五老の滝の大蛇 (ごろうのたきのだいじゃ)*
五老(五郎)の滝は池姫神社から数百メートルの所にある。
旱魃の時は池ノ内八村の村人が集まり、五老の滝から池姫神社まで大きな岩を引くと必ず雨が降ったという。
かつて五老の滝の上流に沼があり、人に害をなす大蛇が棲んでいた。
そこで磐衝別命(いわつくわけのみこと)が大岩を開いて水を通し、流れてきた大蛇を斬り殺した。

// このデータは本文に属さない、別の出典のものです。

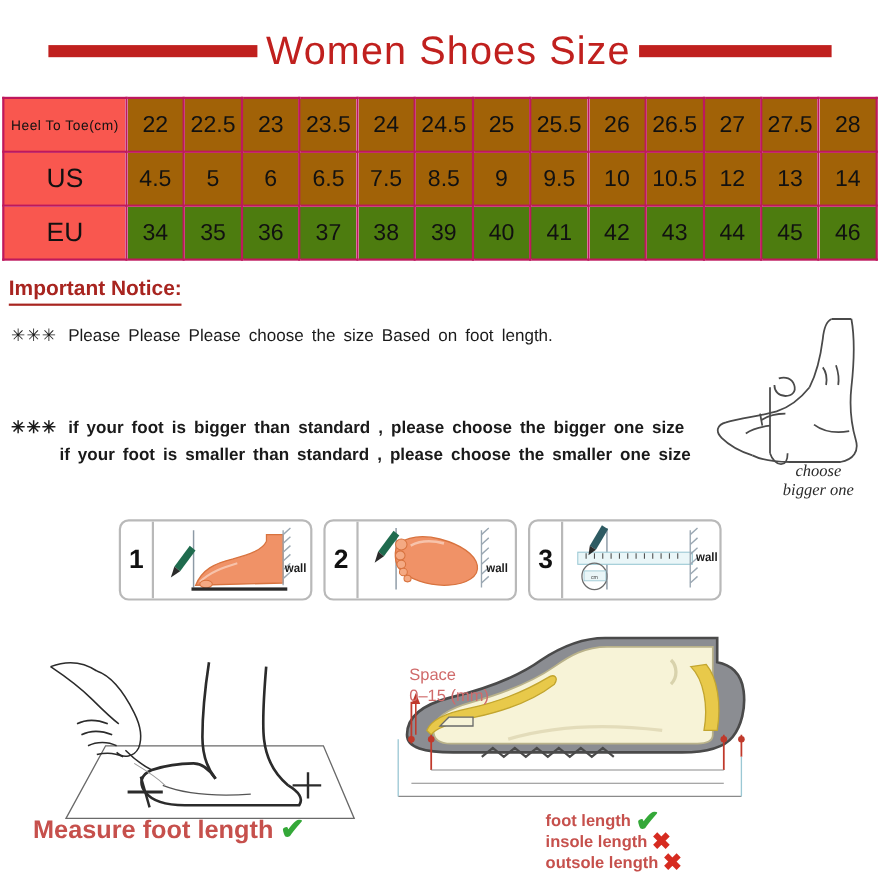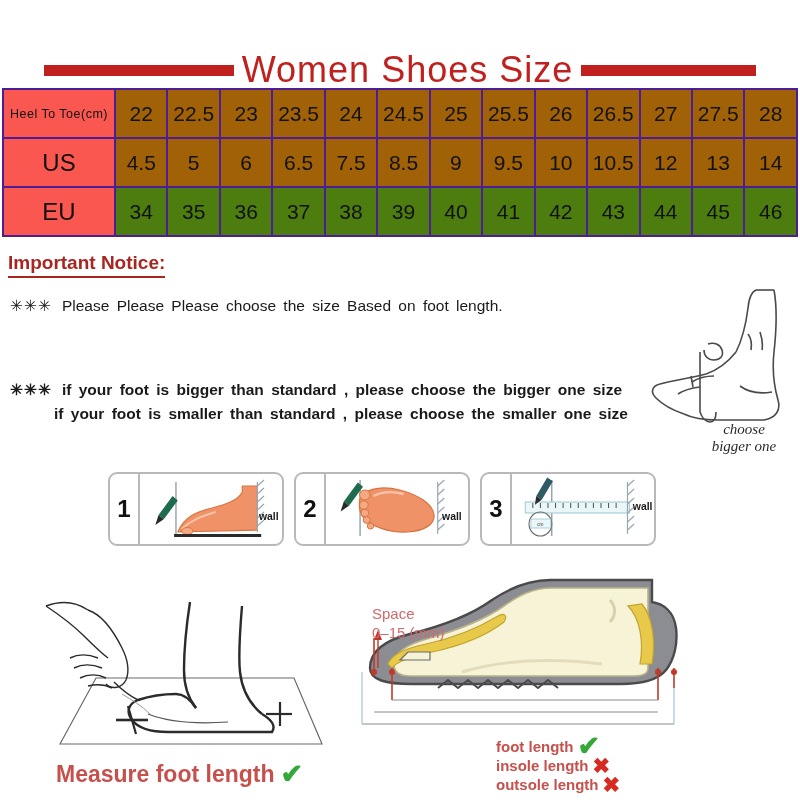--- a/index.html
+++ b/index.html
@@ -15,7 +15,7 @@
   
   .title-row {
     position: absolute; top: 22px; left: 0; width: 800px; height: 48px;
-    display: flex; align-items: center; justify-content: center; margin-top: 24px;
+    display: flex; align-items: center; justify-content: center;
   }
   .title-bar { height: 11px; background: #C0201E; flex: 0 0 auto; }
   .title-bar.left  { width: 190px; margin-right: 8px; }

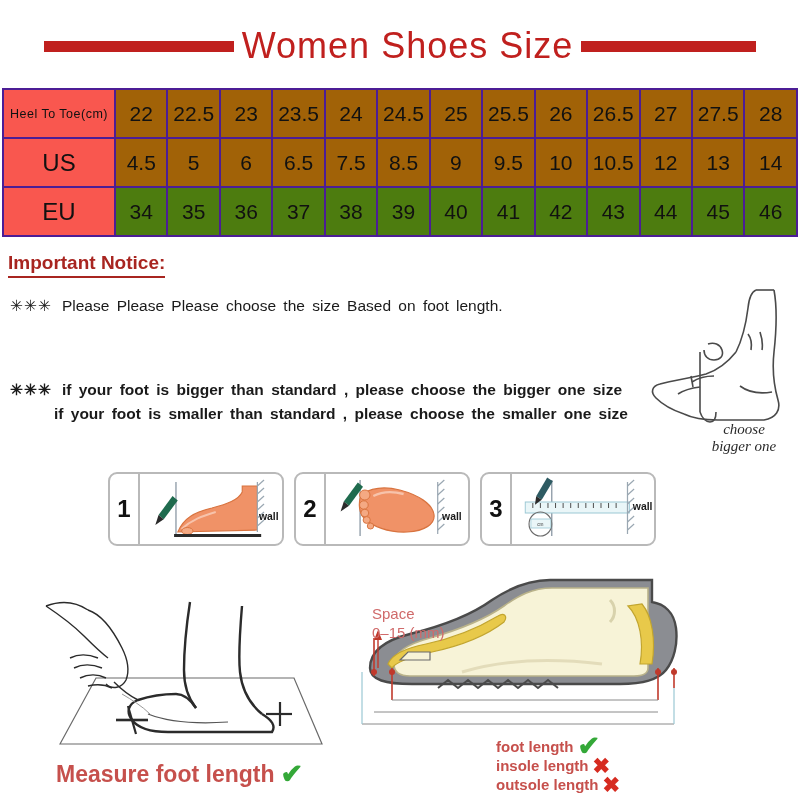--- a/index.html
+++ b/index.html
@@ -32,7 +32,7 @@
     table-layout: fixed;
   }
   .size-table td {
-    border: 2px solid #4c1d95; text-align: center;
+    border: 2px solid #be185d; text-align: center;
     font-size: 21px; color: #111; height: 49px; padding: 0;
     overflow: hidden;
   }

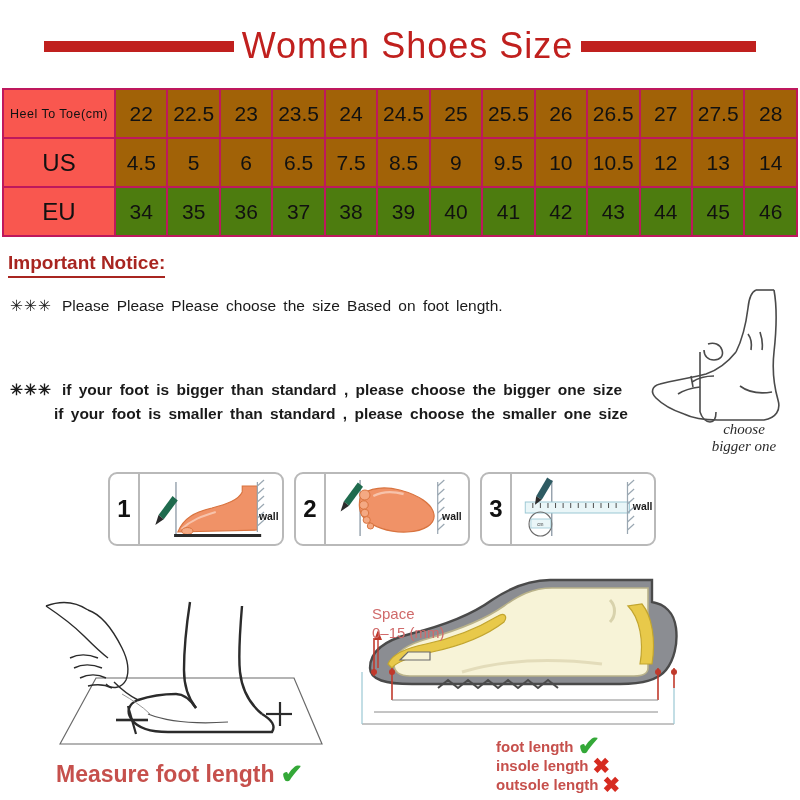--- a/index.html
+++ b/index.html
@@ -81,9 +81,9 @@
   
   .measure-art { position: absolute; left: 18px; top: 566px; width: 330px; height: 205px; }
   .measure-label {
-    position: absolute; left: 30px; top: 758px;
+    position: absolute; left: 30px; top: 738px;
     font-size: 23px; font-weight: bold; color: #C6504C;
-    white-space: nowrap; display: flex; align-items: center; gap: 6px; margin-left: 26px;
+    white-space: nowrap; display: flex; align-items: center; gap: 6px;
   }
   .tick-ok { color: #34A838; font-size: 27px; font-weight: bold; }
   .tick-no { color: #D62B20; font-size: 21px; font-weight: bold; }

だが後に大蛇が祟りを起こしたので、池姫大明神として祀ったという。
滝の大岩を動かすと雨が降るのは、沼の主であった大蛇の亡魂の仕業だと伝えられている。
『丹哥府志』「五老の瀧」より
今回は江戸後期の地誌『丹哥府志』をベースにまとめましたが、他にも、生贄に選ばれた娘が大蛇を刀で刺し殺す話(『まいづる田辺道しるべ』)や、大蛇が素戔嗚尊の神徳を受けて逃げ出す話(『池姫神社由緒書き』)など、五老の滝の大蛇にまつわる伝承は多く残されています。
二段の石積み堰堤になっているので落差は低めです。
滝というより堤防っぽい印象。
これらの岩の中から大きいものを選んで池姫神社まで運んだのでしょうか。
岩引きの行事は古くは天平宝字元年(757)に行われ、昭和十四年(1939)九月十日に行われたのを最後に途絶えました。
ちなみに最後の岩引きを行った時は数日後に大雨が降ったそうです。効果バツグンですね。
五老の滝の下流、約500mの所に鎮座しています。
元は山の上と滝の下に祀られていましたが、持統天皇の時代(690年)に洪水で両社とも流されてしまい、その後現在の位置に再建されました。